Tableau Server に使用するキーコンテナを作成します。Azure のトピック「Key Vault を作成する(新しいウィンドウでリンクが開く)」を参照してください。
コンテナにキーを作成します。Azure のトピック「キーとシークレットの管理(新しいウィンドウでリンクが開く)」を参照してください。
キーは非対称の RSA タイプである必要がありますが、任意のサイズにすることができます (Tableau Server はキーのサイズを考慮しません)。最大限のセキュリティを確保するには、最小権限の原則を適用することをお勧めします。
Tableau では GET、UNWRAP KEY、および WRAP KEY コマンドを実行するためのパーミッションが必要であるため、最小権限の原則に従い、これらのコマンドを実行する場合にのみアクセスを許可することをお勧めします。Tableau Server を実行している VM にアクセスポリシーを割り当てます。
Tableau Server をマルチノードでデプロイしている場合は、アクセスポリシーをサーバークラスターのすべてのノードに割り当てる必要があります。

ステップ 2: Azure 構成パラメーターを収集する

キーコンテナ名とキー名を Azure から取得します。

ステップ 3: Azure キーコンテナ用に Tableau Server を構成する

Tableau Server で次のコマンドを実行します。このコマンドによりサーバーが再起動します。

```
tsm security kms set-mode azure --vault-name "<vault name>" --key-name "<key name>"
```
オプション --vault-name と --key-name は、Azure キーコンテナから文字列を直接コピーします。
たとえば、Azure のキーコンテナの名前が tabsrv-keyvault で、キーの名前が tabsrv-sandbox-key01 の場合、コマンドは次のようになります。
tsm security kms set-mode azure --vault-name "tabsrv-keyvault" --key-name "tabsrv-sandbox-key01"

ステップ 4: 保存中の暗号化を有効にする

保存中の抽出の暗号化を参照してください。

ステップ 5: インストールを検証する

次のコマンドを実行します。
tsm security kms status
返される可能性のある情報は次のとおりです。
- ステータス: OK (キーコンテナが制御ノードからアクセス可能であることを示します)
- モード: Azure キーコンテナ
- コンテナ名: <key_vault_name>
- Azure キーコンテナのキー名: <key_name>
- アクティブなキーを示す、MEK で使用可能な UUID のリスト
- KMS データにアクセスできない場合のエラー情報
抽出を暗号化して復号化した後でログを表示します。
- 抽出をサイトにパブリッシュしてから暗号化します。保存中の抽出の暗号化を参照してください。
- Tableau Desktop またはブラウザーで Web 作成を使用して抽出にアクセスします (このとき、抽出は使用のために復号化されます)。
- vizqlserver_node ログファイルで AzureKeyVaultEnvelopeAccessor と AzureKeyVaultEnvelope を検索します。
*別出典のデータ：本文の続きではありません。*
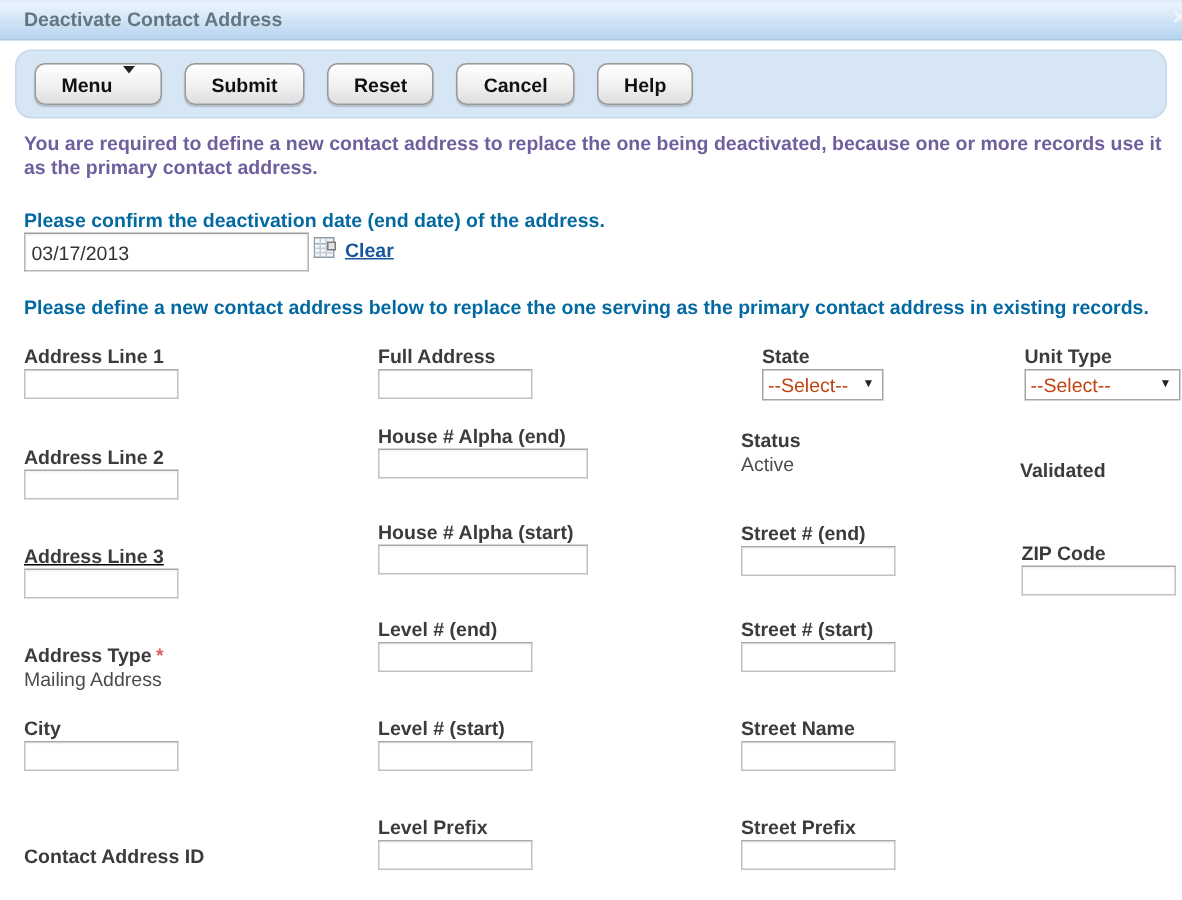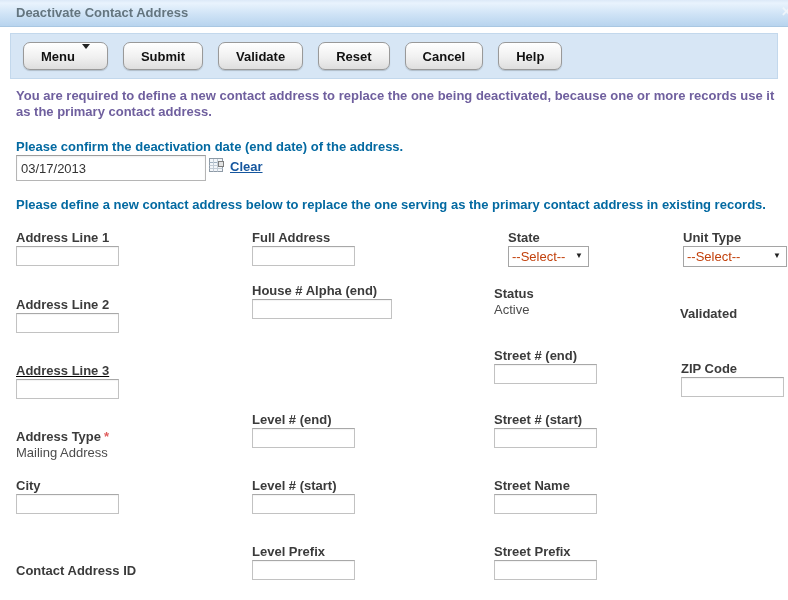--- a/index.html
+++ b/index.html
@@ -10,21 +10,21 @@
   .titlebar{position:absolute;left:0;top:0;width:788px;height:26px;
     background:linear-gradient(180deg,#dce9f8 0%,#e9f3fd 12%,#cfe3f6 55%,#b8d4ee 100%);
     border-bottom:1px solid #a9c7e2;}
   .titlebar .wtitle{position:absolute;left:16px;top:0;line-height:26px;
     font-size:13px;font-weight:bold;color:#64757f;}
   .close-x{position:absolute;right:-4px;top:4px;font-size:13px;font-weight:bold;
     color:#eef5fb;cursor:pointer;}
 
   
   .toolbar{position:absolute;left:10px;top:33px;width:768px;height:46px;
-    background:#d7e6f5;border:1px solid #c3d8ec;border-radius:0;box-sizing:border-box;}
+    background:#d7e6f5;border:1px solid #c3d8ec;border-radius:11px;box-sizing:border-box;}
   .tb-row{position:absolute;left:12px;top:8px;display:flex;gap:15px;}
   .btn{height:28px;display:inline-flex;align-items:center;justify-content:center;
     padding:0 17px;background:linear-gradient(180deg,#ffffff 0%,#f0f0f0 55%,#dedede 100%);
     border:1px solid #999;border-radius:7px;font-size:13px;font-weight:bold;color:#111;
     box-shadow:0 1px 1px rgba(0,0,0,0.18);cursor:pointer;white-space:nowrap;}
   .menu-caret{display:inline-block;margin-left:7px;}
   .menu-caret .bar{width:8px;height:2px;background:#222;margin:0 auto 1px auto;}
   .menu-caret .tri{width:0;height:0;border-left:4px solid transparent;
     border-right:4px solid transparent;border-top:5px solid #222;margin:0 auto;}
 
@@ -67,21 +67,20 @@
     <span class="close-x">✕</span>
   </div>
 
   <div class="toolbar">
     <div class="tb-row">
       <button class="btn">
         <span>Menu</span>
         <span class="menu-caret"><span class="bar"></span><span class="tri"></span></span>
       </button>
       <button class="btn">Submit</button>
-      <button class="btn">Validate</button>
       <button class="btn">Reset</button>
       <button class="btn">Cancel</button>
       <button class="btn">Help</button>
     </div>
   </div>
 
   <div class="warning">You are required to define a new contact address to replace the one being deactivated, because one or more records use it as the primary contact address.</div>
 
   <div class="blackmsg" style="top:139px;">Please confirm the deactivation date (end date) of the address.</div>
   <input class="date-input" type="text" value="03/17/2013" style="">
@@ -140,20 +139,24 @@
     <div class="fvalue">Active</div>
   </div>
   <div class="fg" style="left:680px;top:306px;">
     <div class="flabel">Validated</div>
   </div>
 
   <div class="fg" style="left:16px;top:363px;text-decoration:underline;">
     <div class="flabel">Address Line 3</div>
     <input class="fin" style="width: 103px;" type="text">
   </div>
+  <div class="fg" style="left:252px;top:347px;">
+    <div class="flabel">House # Alpha (start)</div>
+    <input class="fin" style="width: 140px;" type="text">
+  </div>
   <div class="fg" style="left:494px;top:348px;">
     <div class="flabel">Street # (end)</div>
     <input class="fin" style="width: 103px;" type="text">
   </div>
   <div class="fg" style="left:681px;top:361px;">
     <div class="flabel">ZIP Code</div>
     <input class="fin" style="width: 103px;" type="text">
   </div>
 
   <div class="fg" style="left:16px;top:429px;">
このログの既定の場所は /var/opt/tableau/tableau_server/data/tabsvc/logs/ です。
  Azure キーコンテナに関連するパブリッシュと抽出更新については、バックグラウンダーのログを検索します。ログの詳細については、Tableau Server ログとログファイルの場所を参照してください。

構成のトラブルシューティング

マルチノードの構成ミス

Azure キーコンテナのマルチノードセットアップでは、クラスタ内の別のノードが正しく構成されていなくても、tsm security kms status コマンドから正常 (OK) ステータスが返される場合があります。KMS のステータスチェックでは、Tableau Server 管理コントローラープロセスが実行されているノードだけが報告されます。クラスタ内の他のノードについては報告されません。既定では、Tableau Server 管理コントローラープロセスは、クラスタ内の最初のノードで実行されます。

したがって、他のノードが誤って構成されているために Tableau Server が Azure キーにアクセスできない場合、これらのノードではさまざまなサービスについてエラー状態が報告され、起動が失敗します。

KMS を「azure」モードに設定した後で一部のサービスが起動に失敗する場合は、コマンド tsm security kms set-mode local を実行してローカルモードに戻します。

Azure キーの更新

Azure で Azure キーを更新します。必須またはスケジュールされたキー更新期間はありません。キーを更新するには、Azure で新しいキーバージョンを作成します。キーコンテナ名とキー名が変更されないため、通常の Azure キーの更新シナリオでは Tableau Server で KMS 構成を更新する必要はありません。